As I said or alluded in my most recent column, I don't fault the opposition for holding it's meeting in Addis. Against the mounting evidence to the contrary, I believe, Addis is by far the most logical haven of the alliance. This is simply real politicking. The opposition must capitalize on the regional and international trends that favor it. As far as Eritrean vital interests are not compromised, all options must be explored.

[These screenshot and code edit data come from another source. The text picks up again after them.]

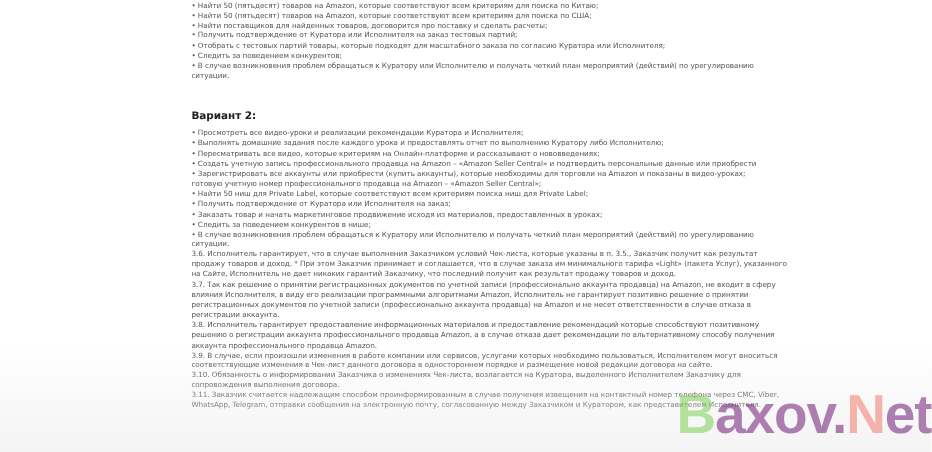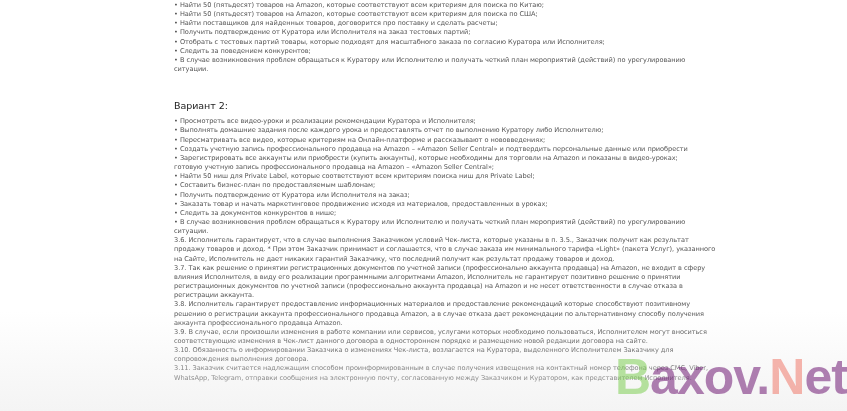--- a/index.html
+++ b/index.html
@@ -16,7 +16,7 @@
     .line { white-space: nowrap; }
     .gap { height: 26px; }
     .h2 {
-      font-size: 9.5px; font-weight: normal; color: #222;
+      font-size: 9.5px; font-weight: bold; color: #222;
       line-height: 12px; margin-bottom: 5px;
     }
     .fade {

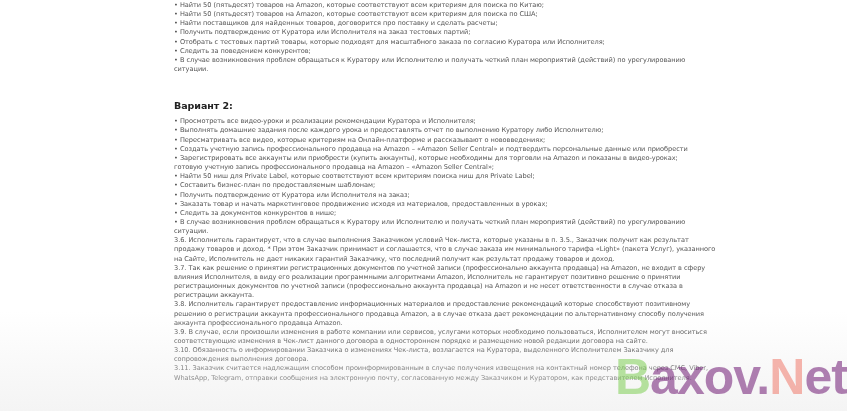--- a/index.html
+++ b/index.html
@@ -60,7 +60,7 @@
     <div class="line">• Пересматривать все видео, которые критериям на Онлайн-платформе и рассказывают о нововведениях;</div>
     <div class="line">• Создать учетную запись профессионального продавца на Amazon – «Amazon Seller Central» и подтвердить персональные данные или приобрести</div>
     <div class="line">• Зарегистрировать все аккаунты или приобрести (купить аккаунты), которые необходимы для торговли на Amazon и показаны в видео-уроках;</div>
-    <div class="line">готовую учетную запись профессионального продавца на Amazon – «Amazon Seller Central»;</div>
+    <div class="line">готовую учетную номер профессионального продавца на Amazon – «Amazon Seller Central»;</div>
     <div class="line">• Найти 50 ниш для Private Label, которые соответствуют всем критериям поиска ниш для Private Label;</div>
     <div class="line">• Составить бизнес-план по предоставляемым шаблонам;</div>
     <div class="line">• Получить подтверждение от Куратора или Исполнителя на заказ;</div>

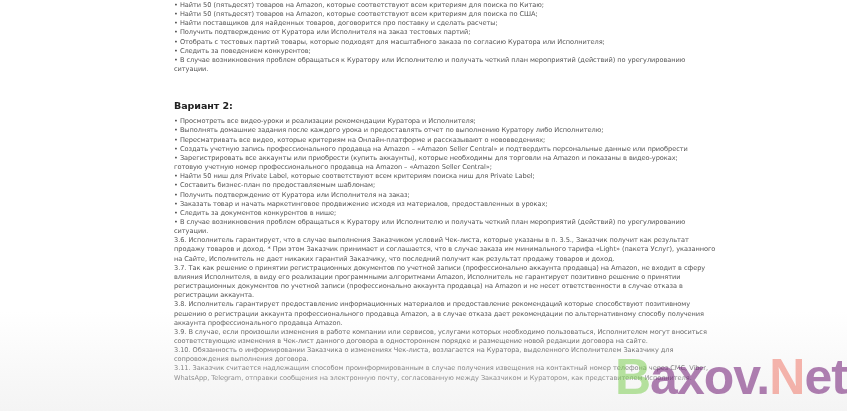--- a/index.html
+++ b/index.html
@@ -62,7 +62,6 @@
     <div class="line">• Зарегистрировать все аккаунты или приобрести (купить аккаунты), которые необходимы для торговли на Amazon и показаны в видео-уроках;</div>
     <div class="line">готовую учетную номер профессионального продавца на Amazon – «Amazon Seller Central»;</div>
     <div class="line">• Найти 50 ниш для Private Label, которые соответствуют всем критериям поиска ниш для Private Label;</div>
-    <div class="line">• Составить бизнес-план по предоставляемым шаблонам;</div>
     <div class="line">• Получить подтверждение от Куратора или Исполнителя на заказ;</div>
     <div class="line">• Заказать товар и начать маркетинговое продвижение исходя из материалов, предоставленных в уроках;</div>
     <div class="line">• Следить за документов конкурентов в нише;</div>

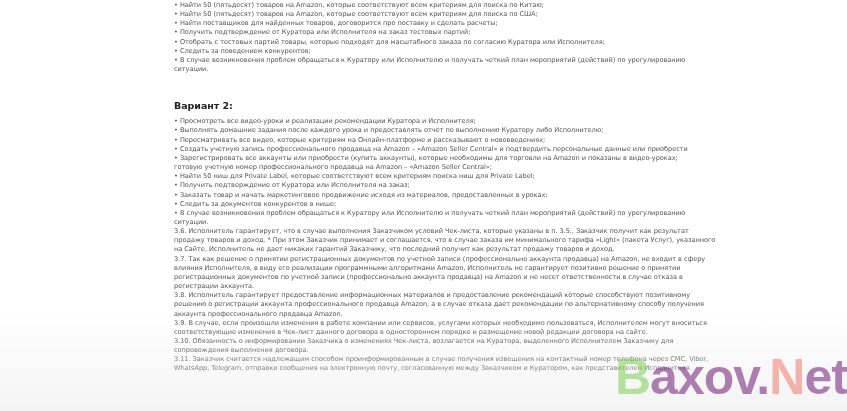--- a/index.html
+++ b/index.html
@@ -64,7 +64,7 @@
     <div class="line">• Найти 50 ниш для Private Label, которые соответствуют всем критериям поиска ниш для Private Label;</div>
     <div class="line">• Получить подтверждение от Куратора или Исполнителя на заказ;</div>
     <div class="line">• Заказать товар и начать маркетинговое продвижение исходя из материалов, предоставленных в уроках;</div>
-    <div class="line">• Следить за документов конкурентов в нише;</div>
+    <div class="line">• Следить за поведением конкурентов в нише;</div>
     <div class="line">• В случае возникновения проблем обращаться к Куратору или Исполнителю и получать четкий план мероприятий (действий) по урегулированию</div>
     <div class="line">ситуации.</div>
   </div>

The opposition, however, must address some serious concerns and reservations the public is frequently entertaining. The opposition must explain the nature of its relationship with the "weyane" in particular and the region in general. It has to explain the role of their military in the campaign of regime change and democratization. The paternalistic attitude of "father knows best" must be immediately discarded. Secrecy has no place. The opposition must have a two-way communication with the public. If the opposition succeeds to enjoy regional and international support and fails to win the Eritrean people, then, all its efforts are in vain. The Eritrean people must be the number one priority. I understand that the meeting was primarily the restructuring of the organization, but what comes next would be closely scrutinized. The opposition would be in a fish-bawl and the Eritrean people would be observing and examining. The Eritrean people are expecting some tangible steps to be taken in the right direction. New opposition and old oppositions must talk. Unity is in diversity and not in homogeneity. We expect differences but with a little of common sense, some common ground can be established. Can the opposition do that? Is that too much to ask?